[Start of Attachment]
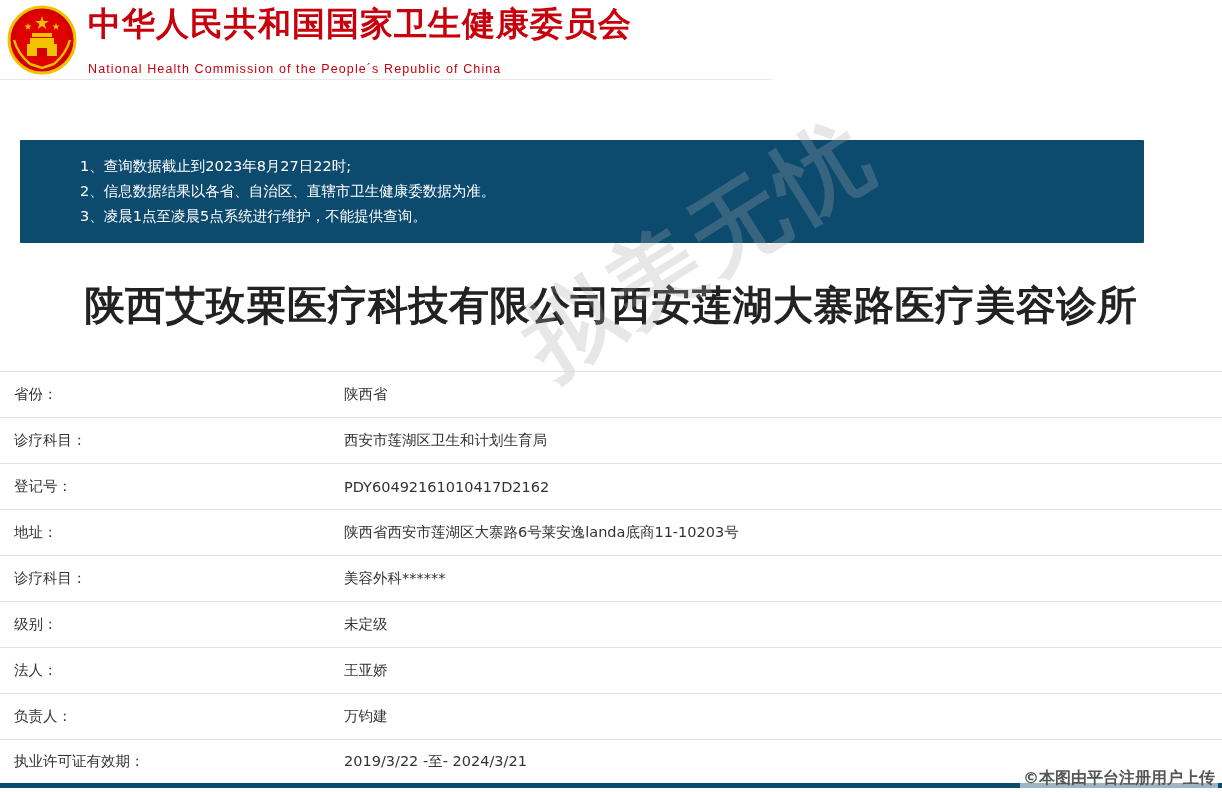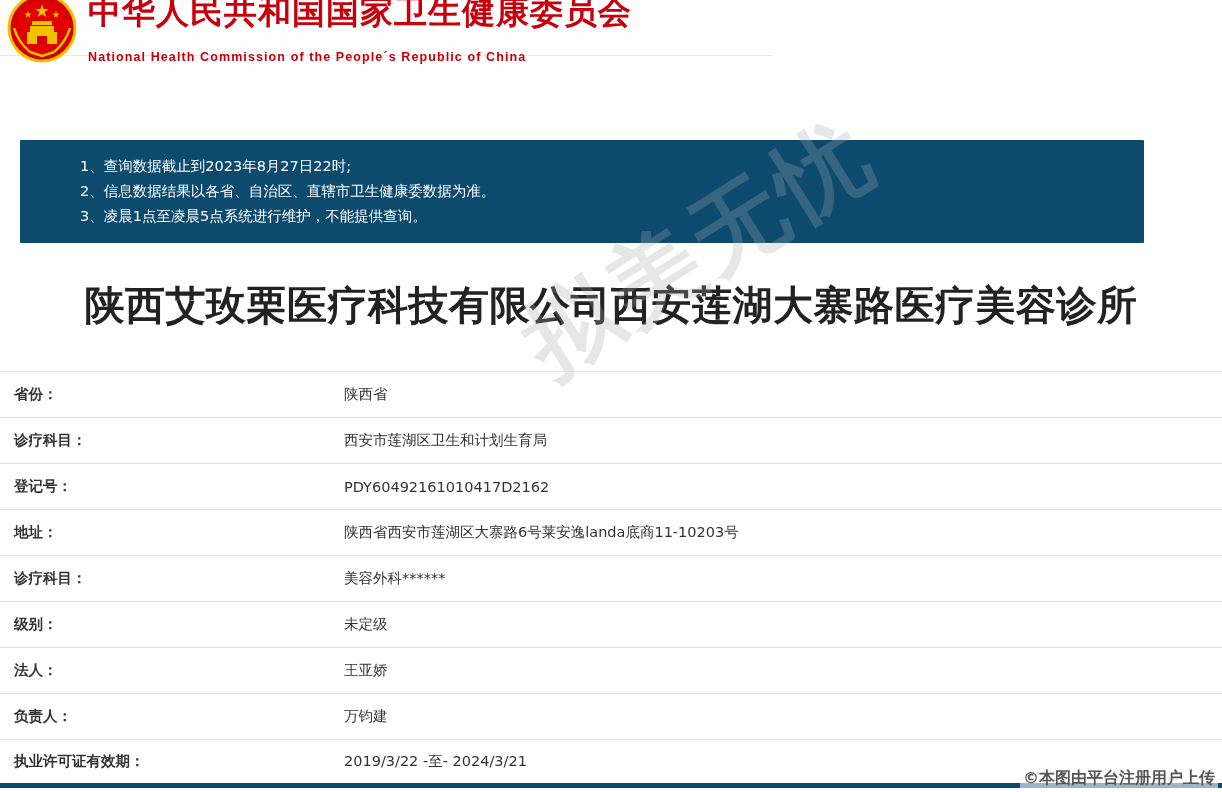--- a/index.html
+++ b/index.html
@@ -23,7 +23,7 @@
     position: absolute;
     top: 0; left: 0;
     width: 772px;
-    height: 56px;
+    height: 80px;
     background: #ffffff;
     display: flex;
     align-items: center;

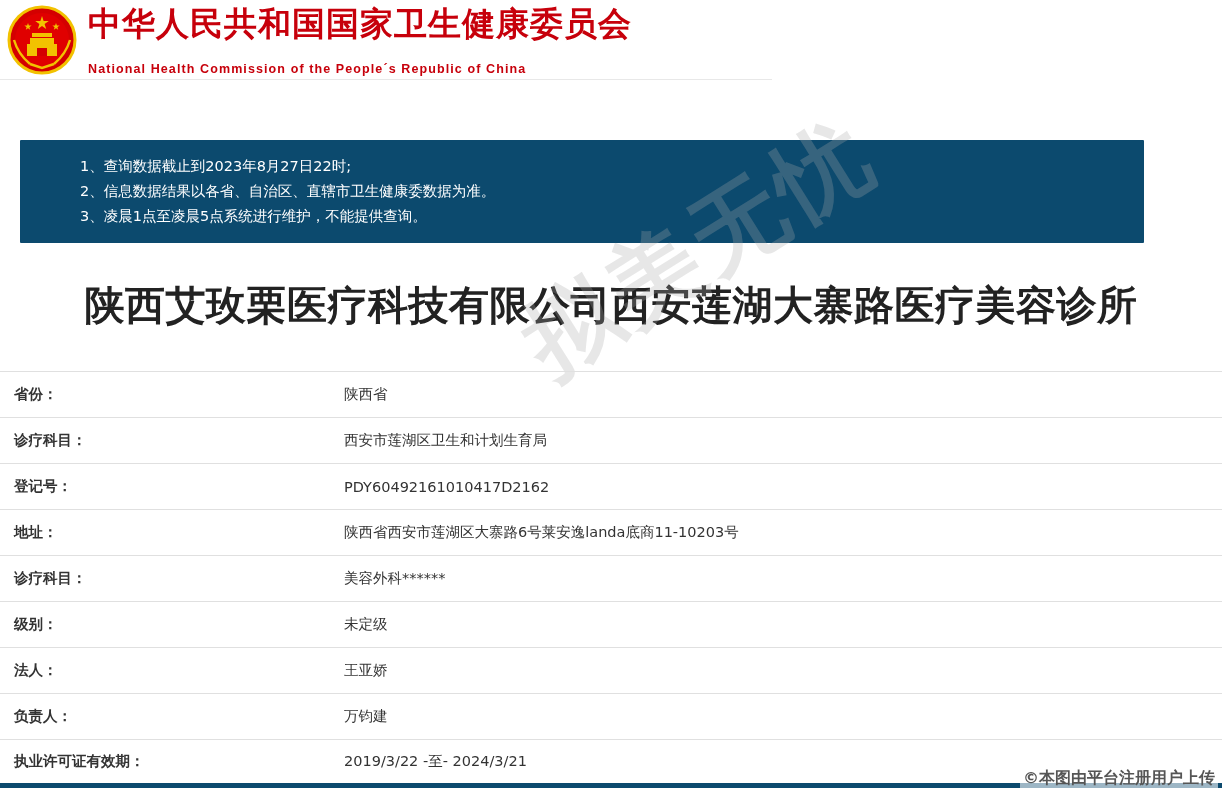--- a/index.html
+++ b/index.html
@@ -54,7 +54,7 @@
   }
   .header-en {
     font-size: 12.5px;
-    font-weight: bold;
+    font-weight: normal;
     color: #c7000b;
     letter-spacing: 1.1px;
     white-space: nowrap;

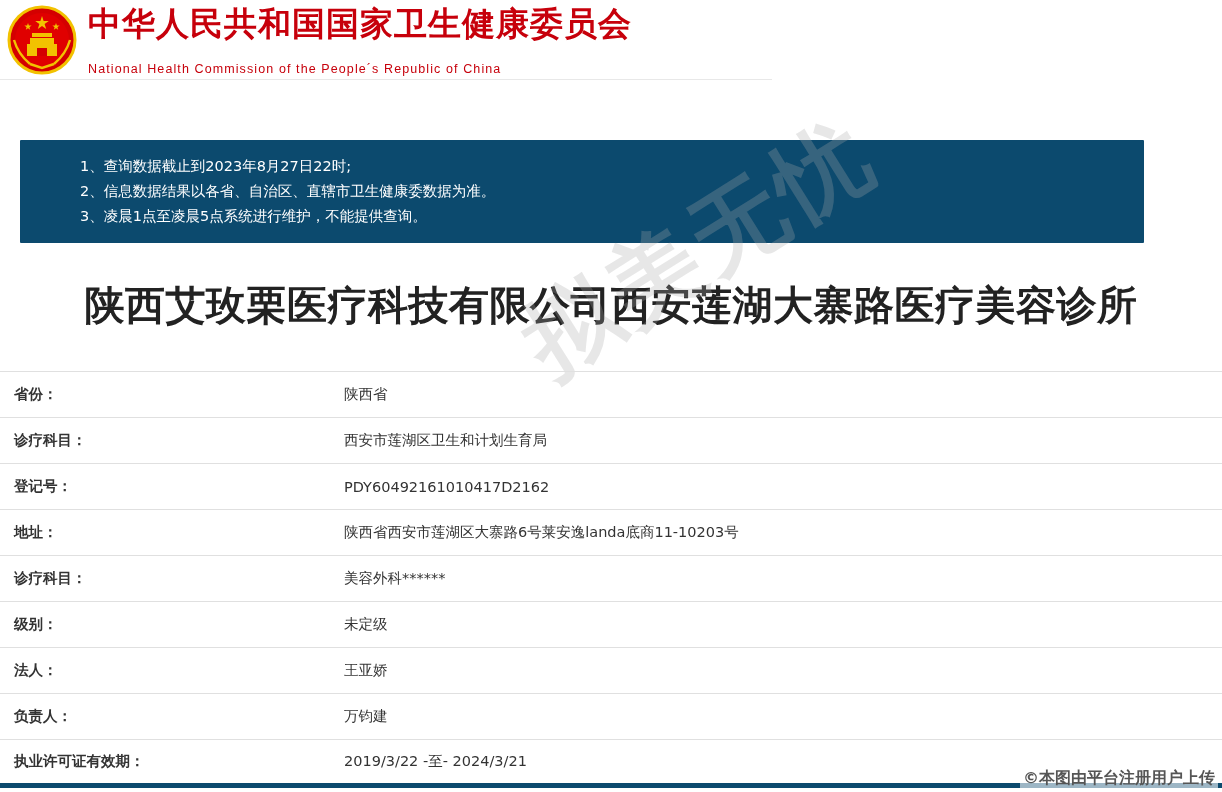--- a/index.html
+++ b/index.html
@@ -136,7 +136,7 @@
   .info-table td.label {
     width: 338px;
     padding-left: 14px;
-    font-weight: bold;
+    font-weight: normal;
     color: #333;
   }
   .info-table td.value {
[End of Attachment]
■ Instructions for the task:
Starting at the line that contains "white-space: nowrap;", please write out each line through the last line of the data, both ends included, and keep pictures out of the copy.

■ Answer to this exercise:
     white-space: nowrap;

--- a/index.html
+++ b/index.html
@@ -136,7 +136,7 @@
   .info-table td.label {
     width: 338px;
     padding-left: 14px;
-    font-weight: bold;
+    font-weight: normal;
     color: #333;
   }
   .info-table td.value {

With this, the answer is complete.